* _PROBLEM_: Aside from the pictures, the entries should be given again exactly.

(Difference listings)
::::
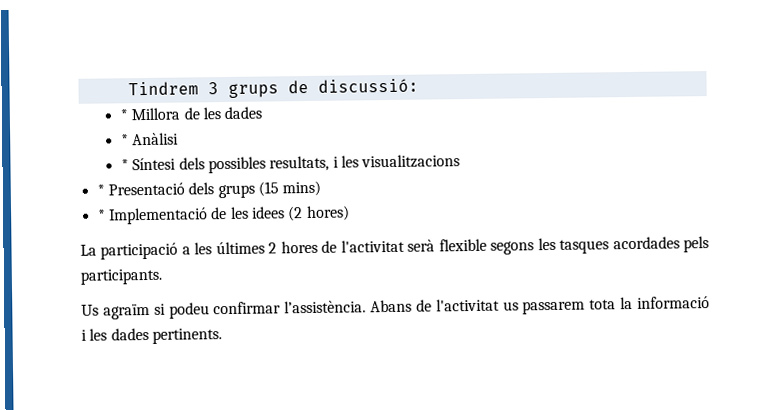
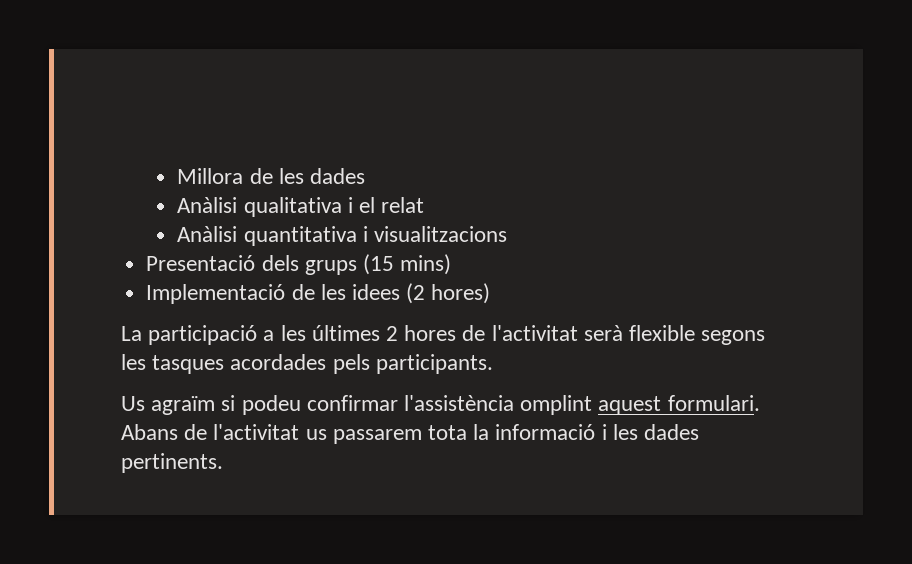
[127,78,419,98] [119,109,128,121] Tindrem 3 grups de discussió: // * -> (177, 176) none
[120,132,180,146] [120,155,359,174] * Anàlisi // * Síntesi dels possibles resultats, i les -> [177,197,425,217] [177,226,368,246] Anàlisi qualitativa i el relat // Anàlisi quantitativa i
[96,184,105,196] * -> (508, 234) none
[97,209,106,221] * -> (452, 264) none
[284,300,367,314] l’assistència. -> [404,395,760,415] l'assistència omplint aquest formulari.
::::
* _OUTPUT_:
[127,78,419,98] [119,109,128,121] Tindrem 3 grups de discussió: // * -> (177, 176) none
[120,132,180,146] [120,155,359,174] * Anàlisi // * Síntesi dels possibles resultats, i les -> [177,197,425,217] [177,226,368,246] Anàlisi qualitativa i el relat // Anàlisi quantitativa i
[96,184,105,196] * -> (508, 234) none
[97,209,106,221] * -> (452, 264) none
[284,300,367,314] l’assistència. -> [404,395,760,415] l'assistència omplint aquest formulari.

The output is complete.